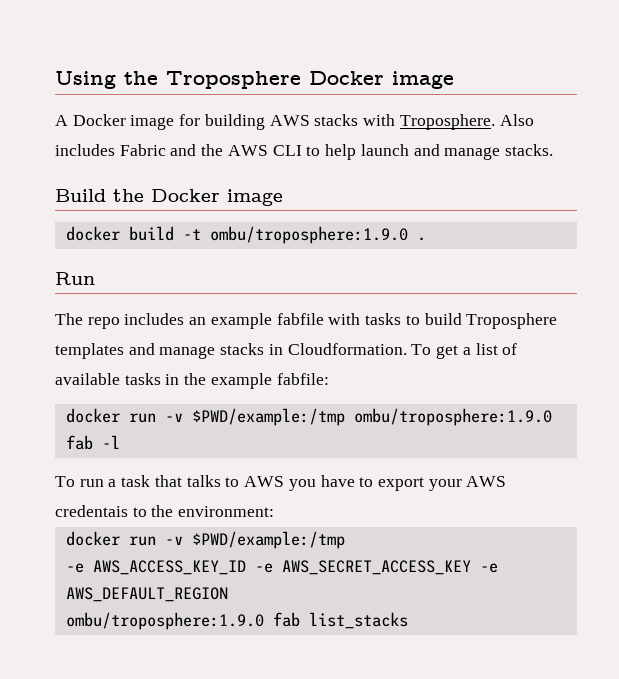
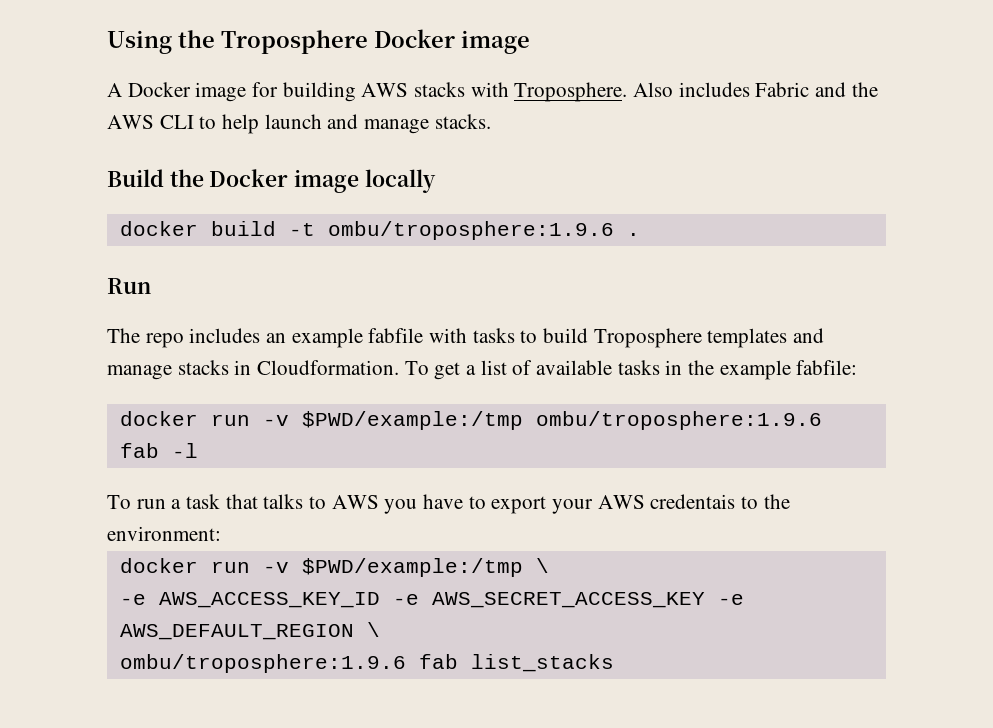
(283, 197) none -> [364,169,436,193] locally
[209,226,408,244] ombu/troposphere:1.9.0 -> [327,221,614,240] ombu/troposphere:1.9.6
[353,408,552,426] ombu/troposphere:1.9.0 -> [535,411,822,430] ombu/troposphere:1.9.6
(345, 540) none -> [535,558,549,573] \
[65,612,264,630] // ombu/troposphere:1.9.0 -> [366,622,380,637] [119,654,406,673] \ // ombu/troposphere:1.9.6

==

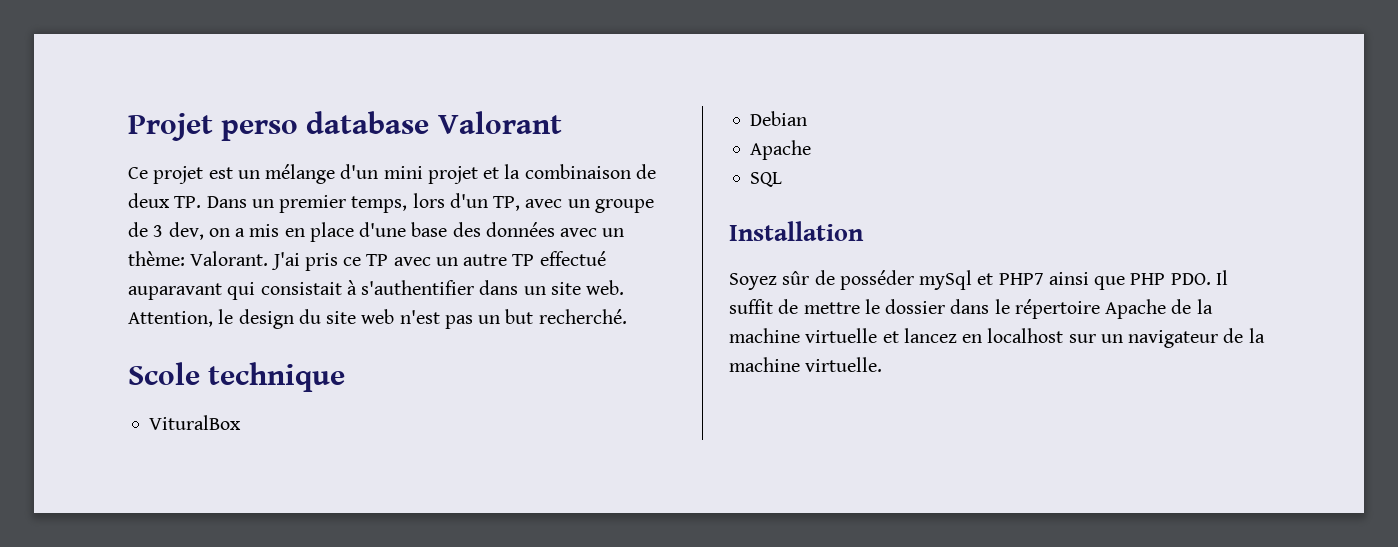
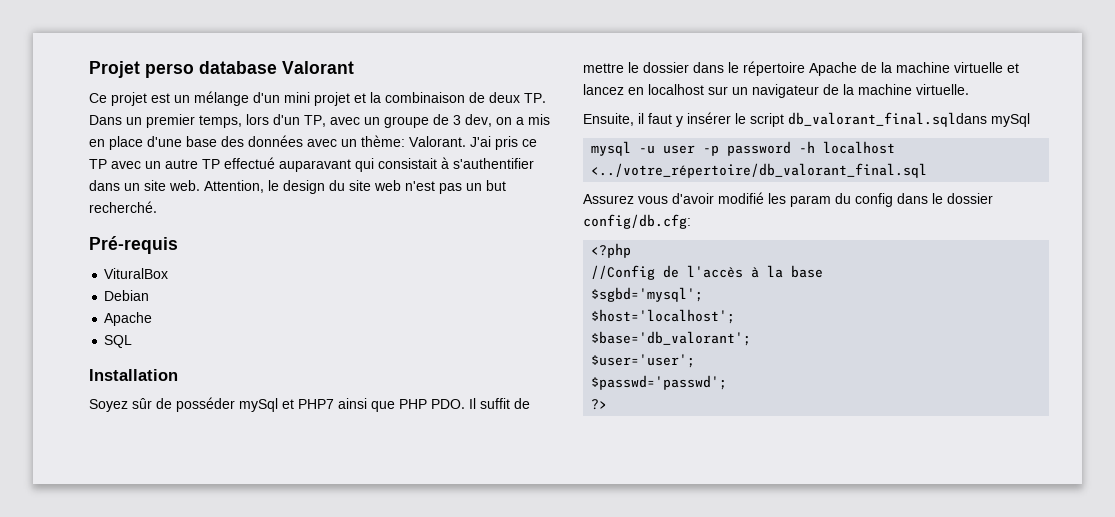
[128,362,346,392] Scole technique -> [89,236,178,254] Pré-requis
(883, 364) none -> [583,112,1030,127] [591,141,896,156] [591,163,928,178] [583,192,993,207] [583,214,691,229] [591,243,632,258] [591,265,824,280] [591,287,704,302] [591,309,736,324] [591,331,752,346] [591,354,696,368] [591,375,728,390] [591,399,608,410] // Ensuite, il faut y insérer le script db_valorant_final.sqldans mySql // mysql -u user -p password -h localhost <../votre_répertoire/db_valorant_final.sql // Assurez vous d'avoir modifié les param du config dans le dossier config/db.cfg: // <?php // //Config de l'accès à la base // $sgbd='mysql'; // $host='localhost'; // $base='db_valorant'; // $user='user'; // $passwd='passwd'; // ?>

**Task details**
In the listing above, find the line with "[209,226,408,244] ombu/troposphere:1.9.0 ->" and the line with "[65,612,264,630] // ombu/troposphere:1.9.0"; set down exactly those two lines and every line between them, nothing more.

**Written response**
[209,226,408,244] ombu/troposphere:1.9.0 -> [327,221,614,240] ombu/troposphere:1.9.6
[353,408,552,426] ombu/troposphere:1.9.0 -> [535,411,822,430] ombu/troposphere:1.9.6
(345, 540) none -> [535,558,549,573] \
[65,612,264,630] // ombu/troposphere:1.9.0 -> [366,622,380,637] [119,654,406,673] \ // ombu/troposphere:1.9.6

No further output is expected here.